Grafana is an exceptional tool for status monitoring and alerting, with flexibility and extensibility that is hard to find in other tools. This guide will cover every step of the process, from installation to a usable dashboard. The DIY setup of Grafana is a plus in my mind, since once you set it up, you will understand every metric you have shown. You can have a basic setup with a few key metrics and alerts, or you can tinker it to your heart’s content. Fair warning: this setup will take a few hours, but you do not need to do every example in the examples section to have a working dashboard.

My Grafana Dashboard

The Stack

For this article, I will use a stack consisting of influxDB v2 with telegraf and grafana on a linux system. These will be deployed via Docker containers. InfluxDB is a time series database that holds all of your metrics. Version 2 comes with a great web interface that makes querying data easy, even if you have no prior database experience. Telegraf is a tool built into influxDB which grabs a wide range of system info, such as system resource usage and docker stats.

Docker

Docker will be used for this guide. If you do not have docker, instructions to install it can be found here. If anything goes wrong during the installation of influxDB or grafana during this guide, you can see error messages with

docker logs influxdb

or

docker logs grafana

InfluxDB

We will want to use influxDB 2 here, since it is the newest version. The following docker command starts an influxDB container, and persists the data in the directory labeled <influxDB-dir>. Change that part of the code to whatever directory you want influxDB’s data to reside.

docker run -d \
--name=influxdb \
-p 8086:8086 \
-v "<influxDB-dir>/data":/var/lib/influxdb2 \
-v "<influxDB-dir>/config":/etc/influxdb2 \
--restart=unless-stopped \
influxdb:2.1.1

If all went well, you should be able to navigate to http://localhost:8086 or http://<server-ip-addr>:8086 and see the influxDB configuration screen:

Press Get Started, and create a user, password, organization name, and an initial bucket name. A good choice for your organization name is your system’s hostname, and you should name your start bucket “telegraf-bucket”. Once that is setup you should see this screen:

Select “Load your data”, and then navigate to the telegraf tab.

Telegraf

Once you are on the telegraf screen, click “create configuration”. You should see options, and I selected “System” and “Docker”:

You can select the other services as well if you run these.
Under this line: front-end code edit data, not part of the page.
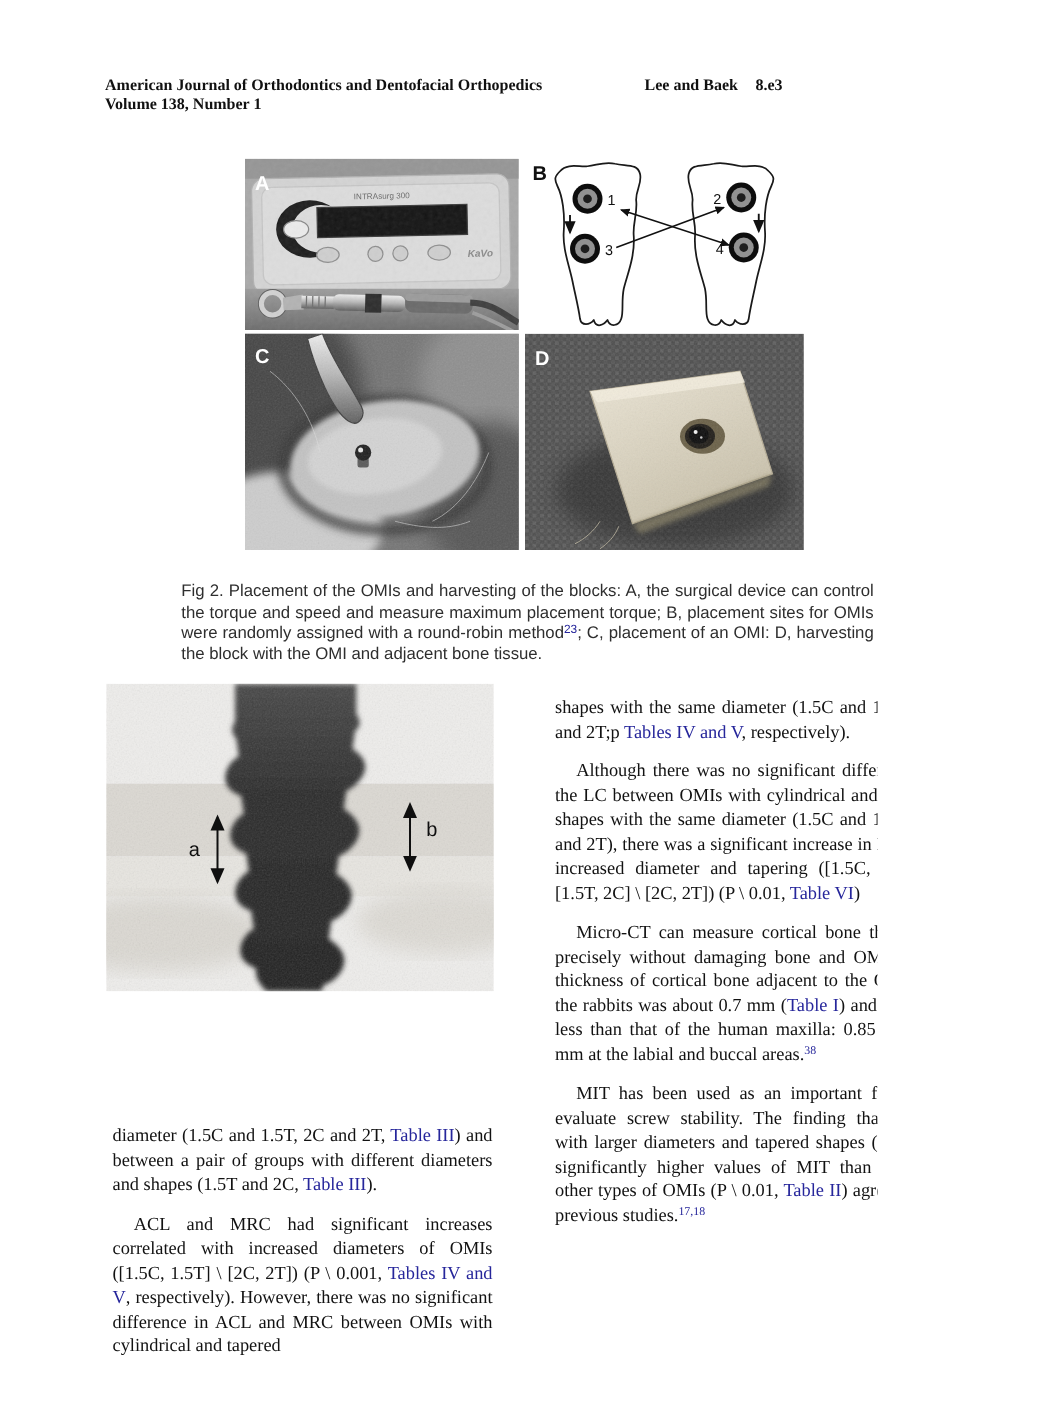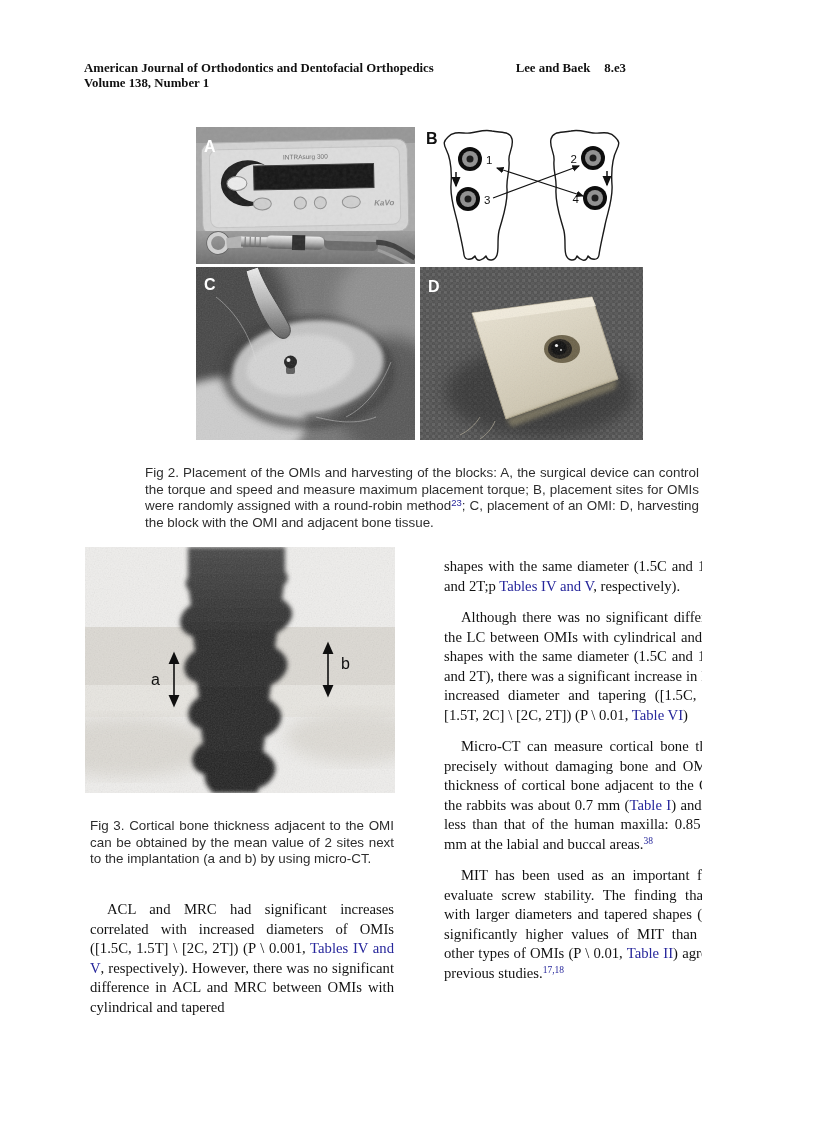--- a/index.html
+++ b/index.html
@@ -262,9 +262,6 @@
     </g>
   </svg>
 
-  <div id="fig3cap" class="caption">
-      <p class="para">Fig 3.  Cortical bone thickness adjacent to the OMI can be obtained by the mean value of 2 sites next to the implantation (a and b) by using micro-CT.</p>
-    </div>
 
   <div id="colL" class="col">
       <p class="para indent">ACL and MRC had significant increases correlated with increased diameters of OMIs ([1.5C, 1.5T] \ [2C, 2T]) (P \ 0.001, <span class="link">Tables IV and V</span>, respectively). However, there was no significant difference in ACL and MRC between OMIs with cylindrical and tapered</p>

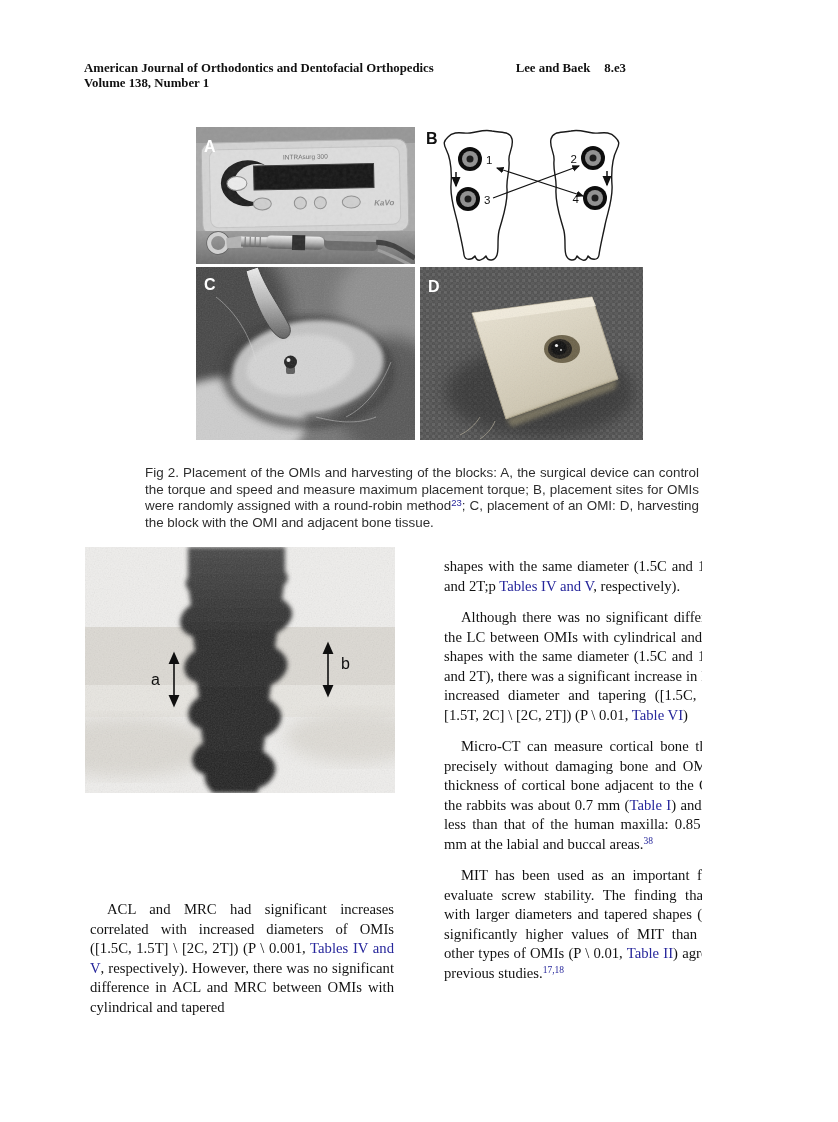--- a/index.html
+++ b/index.html
@@ -264,6 +264,7 @@
 
 
   <div id="colL" class="col">
+      <p class="para">diameter (1.5C and 1.5T, 2C and 2T, <span class="link">Table III</span>) and between a pair of groups with different diameters and shapes (1.5T and 2C, <span class="link">Table III</span>).</p>
       <p class="para indent">ACL and MRC had significant increases correlated with increased diameters of OMIs ([1.5C, 1.5T] \ [2C, 2T]) (P \ 0.001, <span class="link">Tables IV and V</span>, respectively). However, there was no significant difference in ACL and MRC between OMIs with cylindrical and tapered</p>
     </div>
Once you click “continue”, you can give your configuration a name. On the left pane, you will notice Docker has a grey circle next to it. Click on the docker tab and enter

unix:///var/run/docker.sock

As the docker endpoint.

Once you create your telegraf configuration, you will have to install telegraf. I am going to break my own rules here and install telegraf on the system rather than as a docker container. There is less configuration required this way, but either way will work for the purposes of this guide. Instructions for installing telegraf can be found here.

Next, copy the telegraf api token to the clipboard and enter it in your system. Then, start telegraf. Make sure the user you are running it as has permissions to access the resources you specified. I also add a “&” to the end of the telegraf command to run it in the background, like so

telegraf --config <url> &

The startup message should alert you to any errors in starting telegraf (likely permissions problems — I run this as root). If all went well, you should be able to hit “listen for data” in influxDB and see it report “Connection Found”. You can hit the “explore” tab in influxDB and you should see measurements like cpu and disk being collected.

Note: telegraf can also be configured manually with a configuration file. To see how that is done, see this guide

Grafana

Similarly to influxDB, we start grafana with the following command:

docker run -d \
--name=grafana \
-p 3000:3000 \
-v "<grafana-dir>":/var/lib/grafana \
grafana/grafana

You will also have to set proper permissions for “<grafana-dir>” with

chown 472:0 <grafana-dir> -R

Go to http://<ip-addr>:3000 and you should be presented with the login screen. The default login is

username: admin
password: admin

You should be presented with a screen to change your password after logging in.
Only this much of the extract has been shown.